[Stored items]

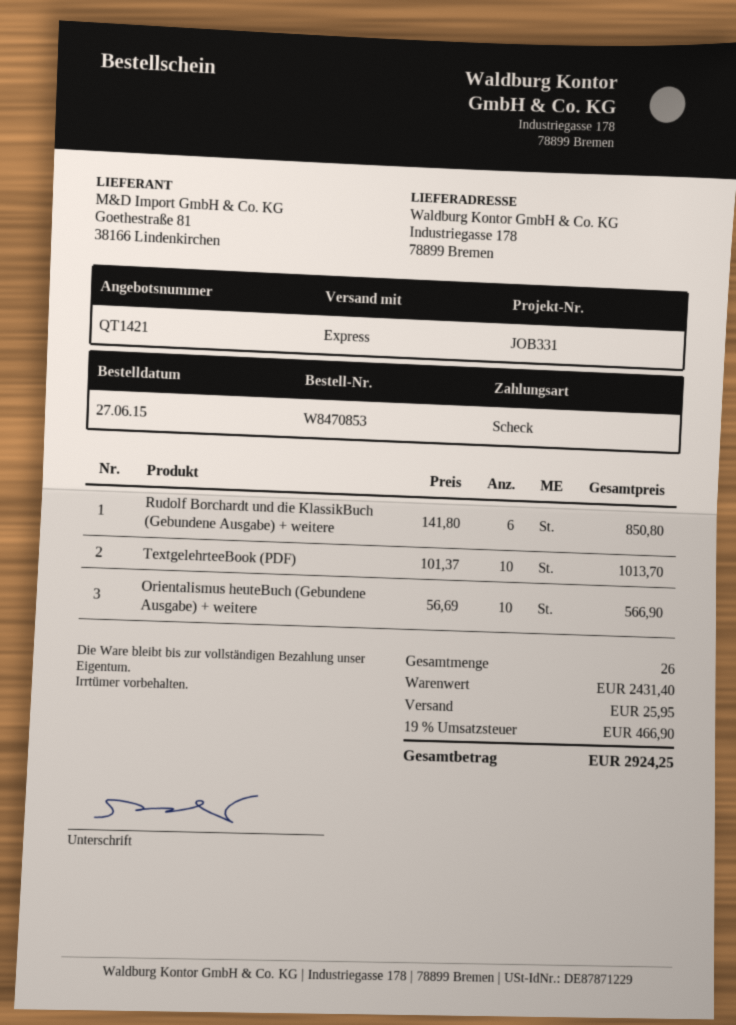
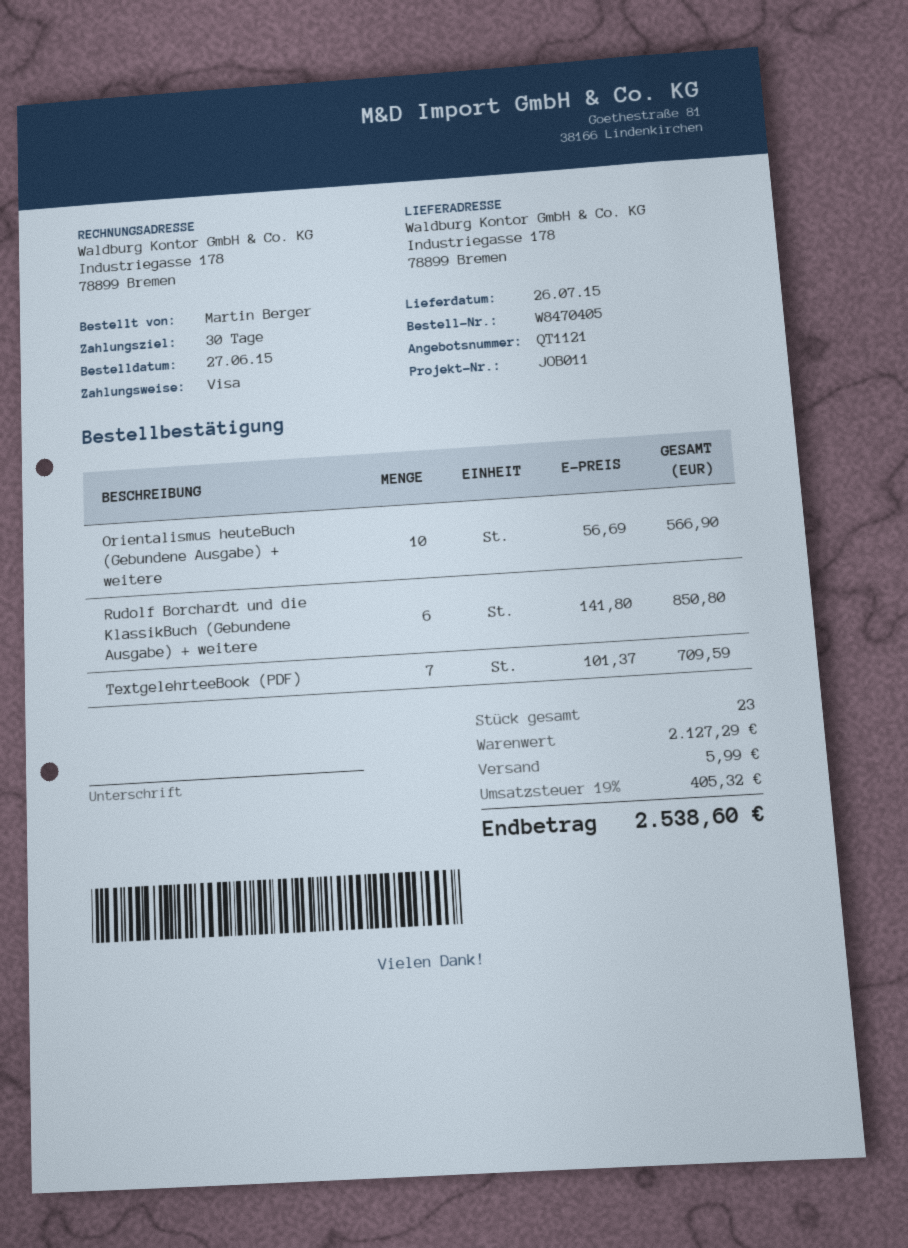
quote number: QT1421 -> QT1121
order number: W8470853 -> W8470405
reference: JOB331 -> JOB011
payment method: cheque -> Visa
TextgelehrteeBook (PDF): 10 x 101.37 = 1013.70 -> 7 x 101.37 = 709.59
total quantity: 26 -> 23
subtotal: 2431.40 -> 2127.29
shipping: 25.95 -> 5.99
tax: 19% = 466.90 -> 19% = 405.32
total: 2924.25 -> 2538.60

ACTIVITY: Return every line in the records that includes the string "number".

WRITTEN RESPONSE:
quote number: QT1421 -> QT1121
order number: W8470853 -> W8470405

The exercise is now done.